#### Data:
# # # # # # #
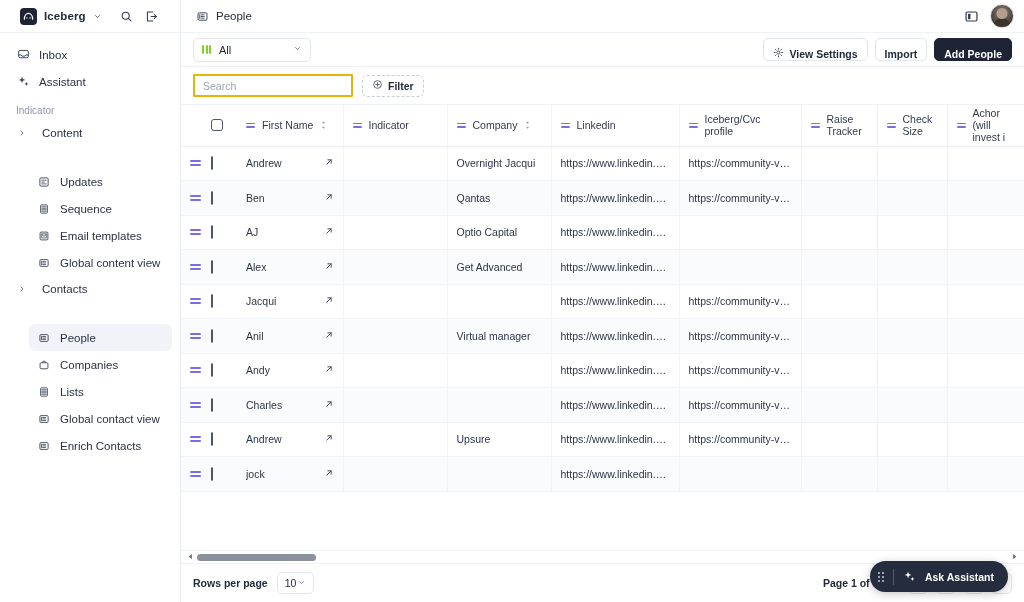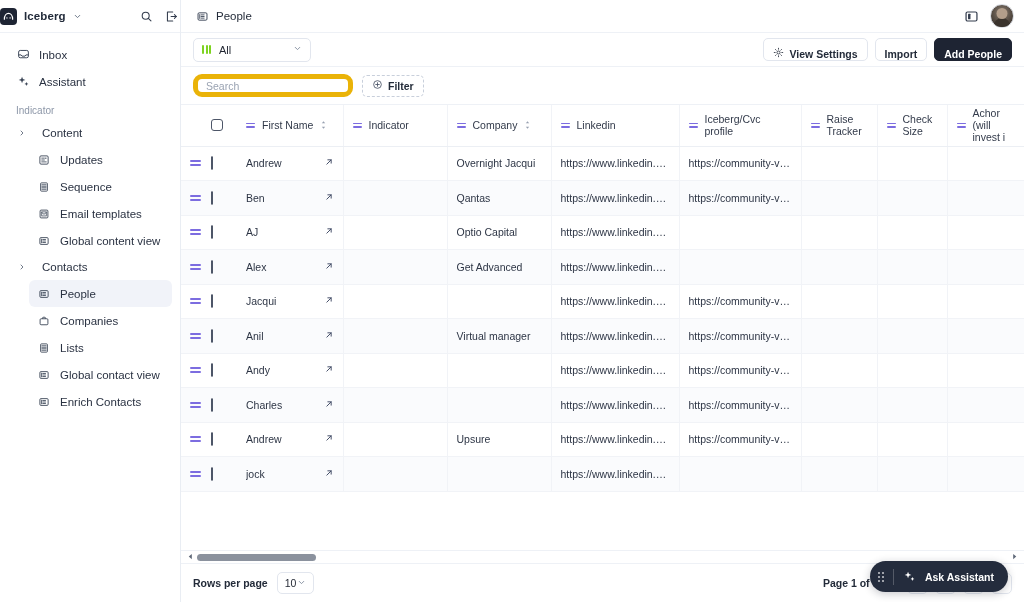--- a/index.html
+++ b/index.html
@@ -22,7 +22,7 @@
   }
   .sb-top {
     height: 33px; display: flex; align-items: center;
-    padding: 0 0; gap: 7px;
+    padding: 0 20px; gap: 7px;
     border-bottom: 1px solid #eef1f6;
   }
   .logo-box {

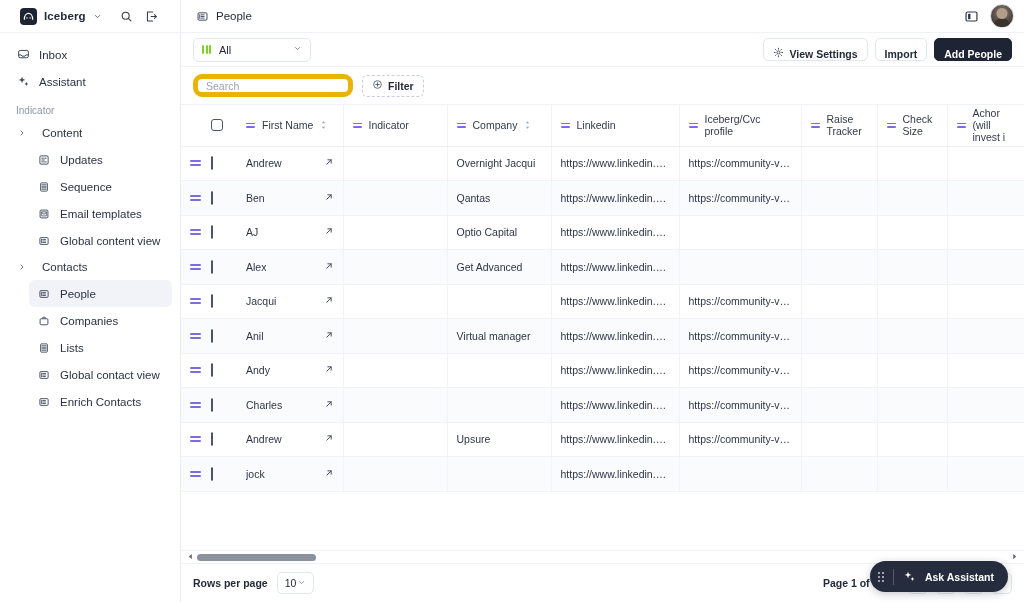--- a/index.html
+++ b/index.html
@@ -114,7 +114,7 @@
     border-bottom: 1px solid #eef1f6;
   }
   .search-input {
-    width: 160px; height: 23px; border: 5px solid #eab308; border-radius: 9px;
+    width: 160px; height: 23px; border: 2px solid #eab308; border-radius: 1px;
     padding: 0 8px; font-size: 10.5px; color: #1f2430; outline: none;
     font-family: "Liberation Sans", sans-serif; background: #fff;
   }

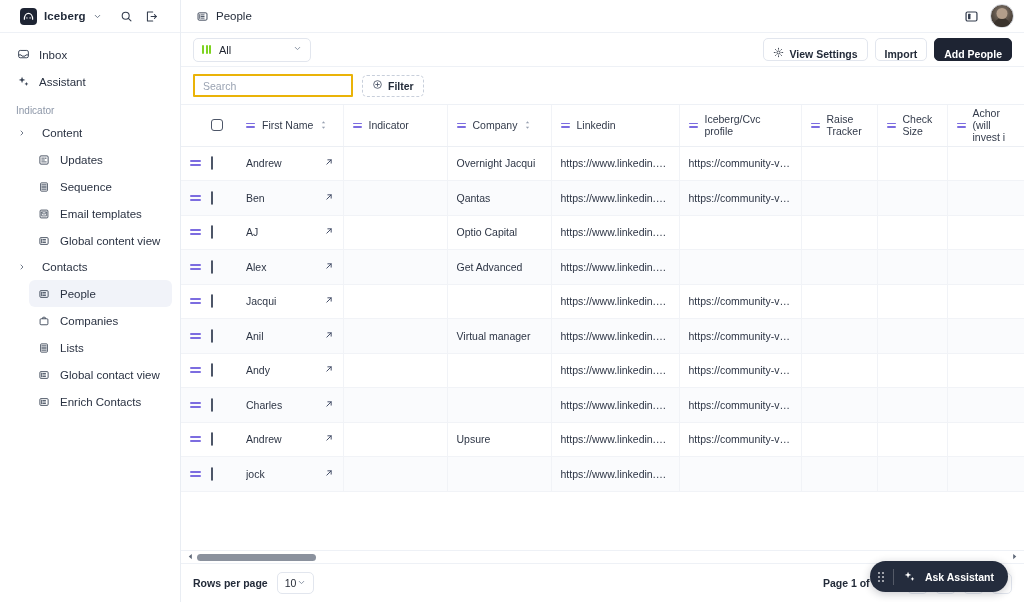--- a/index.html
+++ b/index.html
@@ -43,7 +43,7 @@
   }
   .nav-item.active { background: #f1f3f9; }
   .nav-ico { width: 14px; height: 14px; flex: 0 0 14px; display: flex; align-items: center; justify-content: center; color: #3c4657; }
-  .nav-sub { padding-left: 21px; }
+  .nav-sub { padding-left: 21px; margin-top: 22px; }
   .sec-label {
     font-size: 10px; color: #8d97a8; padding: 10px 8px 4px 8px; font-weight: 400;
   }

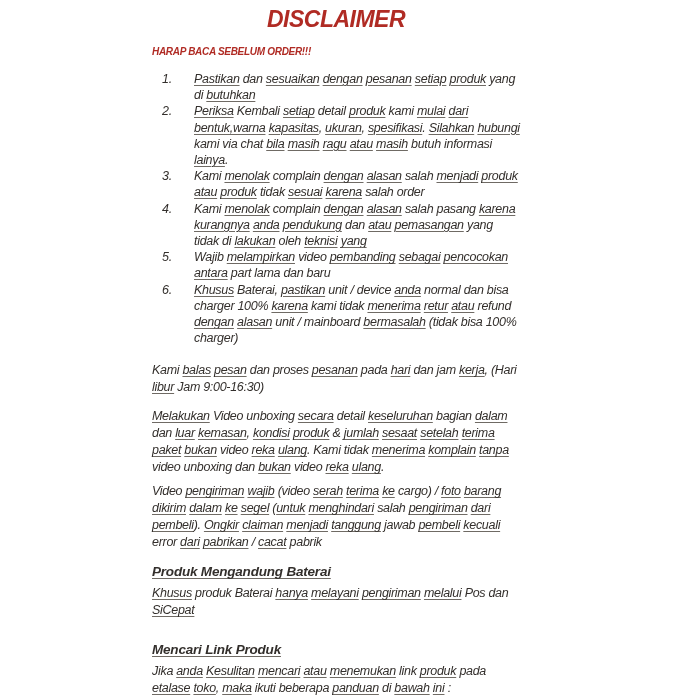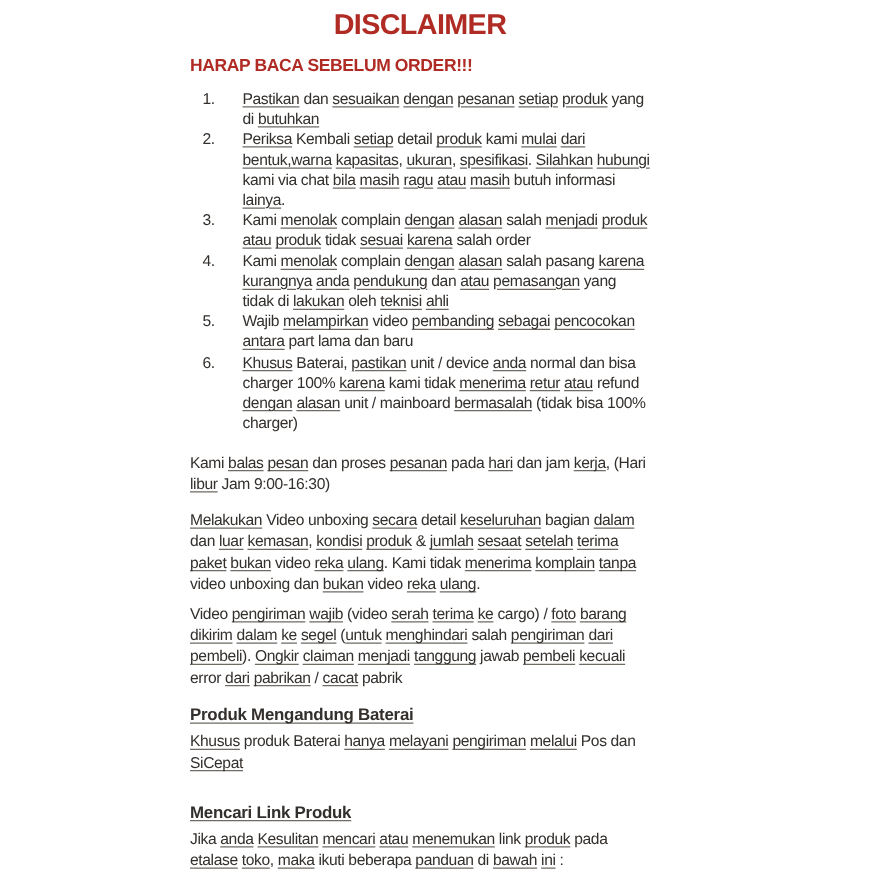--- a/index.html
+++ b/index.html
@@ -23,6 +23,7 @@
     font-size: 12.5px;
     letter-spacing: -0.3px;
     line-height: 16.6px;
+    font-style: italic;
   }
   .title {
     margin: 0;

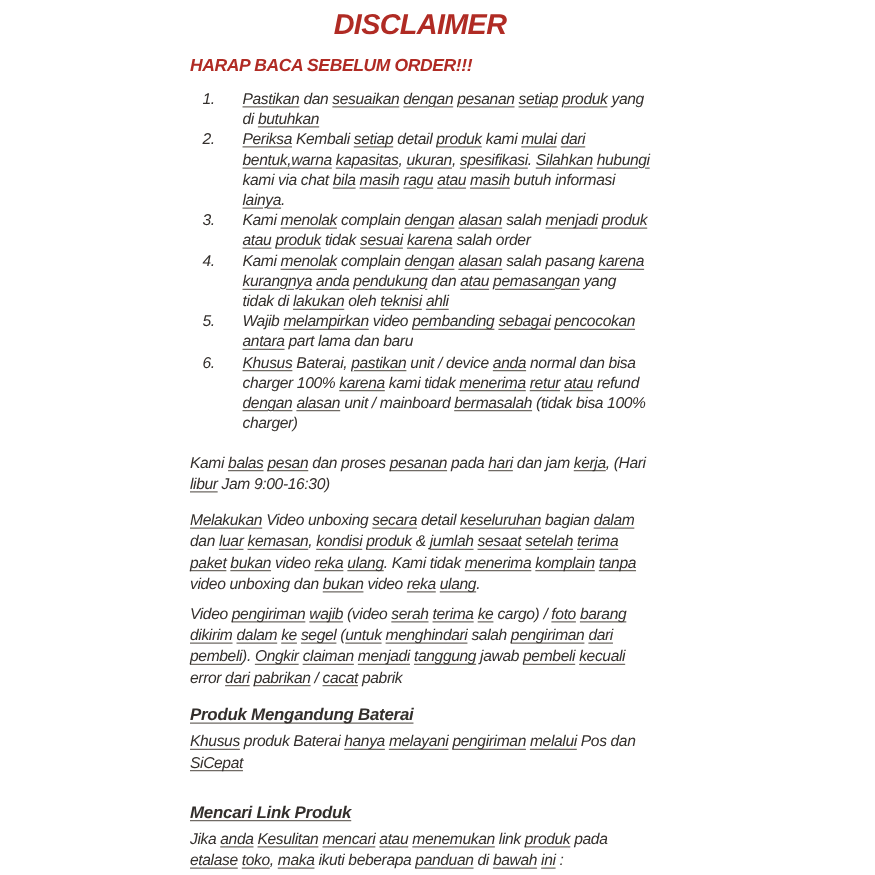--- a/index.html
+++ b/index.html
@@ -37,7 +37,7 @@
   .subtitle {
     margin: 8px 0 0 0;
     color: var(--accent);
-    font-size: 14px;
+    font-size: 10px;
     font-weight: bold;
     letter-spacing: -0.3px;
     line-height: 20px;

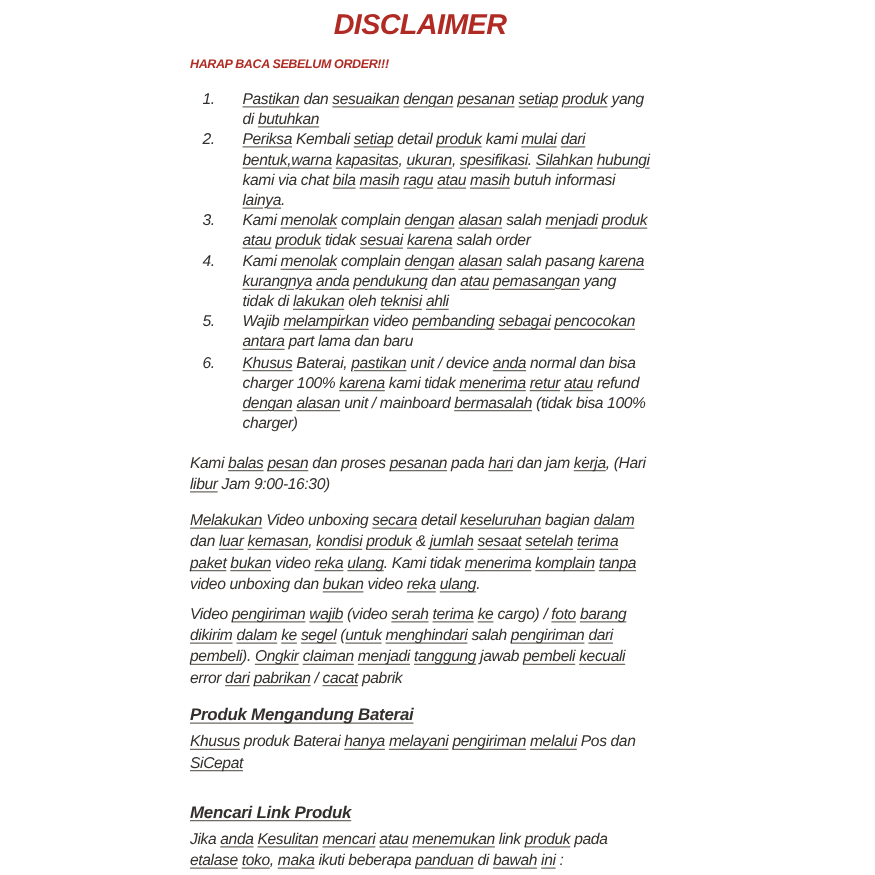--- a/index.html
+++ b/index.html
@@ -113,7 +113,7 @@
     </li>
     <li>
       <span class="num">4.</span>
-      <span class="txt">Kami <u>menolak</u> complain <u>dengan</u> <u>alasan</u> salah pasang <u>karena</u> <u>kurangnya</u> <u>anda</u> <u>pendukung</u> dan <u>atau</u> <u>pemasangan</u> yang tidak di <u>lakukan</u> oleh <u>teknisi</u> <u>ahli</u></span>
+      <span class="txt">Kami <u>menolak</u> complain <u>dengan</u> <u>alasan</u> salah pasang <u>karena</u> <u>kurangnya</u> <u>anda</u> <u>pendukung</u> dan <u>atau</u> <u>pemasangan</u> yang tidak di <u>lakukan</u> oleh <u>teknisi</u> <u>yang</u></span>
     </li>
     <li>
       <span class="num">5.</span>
# # # # # # #
#### Prompt:
List, from the entries above, every line in which the word "menolak" shows up.

#### Task response:
-      <span class="txt">Kami <u>menolak</u> complain <u>dengan</u> <u>alasan</u> salah pasang <u>karena</u> <u>kurangnya</u> <u>anda</u> <u>pendukung</u> dan <u>atau</u> <u>pemasangan</u> yang tidak di <u>lakukan</u> oleh <u>teknisi</u> <u>ahli</u></span>
+      <span class="txt">Kami <u>menolak</u> complain <u>dengan</u> <u>alasan</u> salah pasang <u>karena</u> <u>kurangnya</u> <u>anda</u> <u>pendukung</u> dan <u>atau</u> <u>pemasangan</u> yang tidak di <u>lakukan</u> oleh <u>teknisi</u> <u>yang</u></span>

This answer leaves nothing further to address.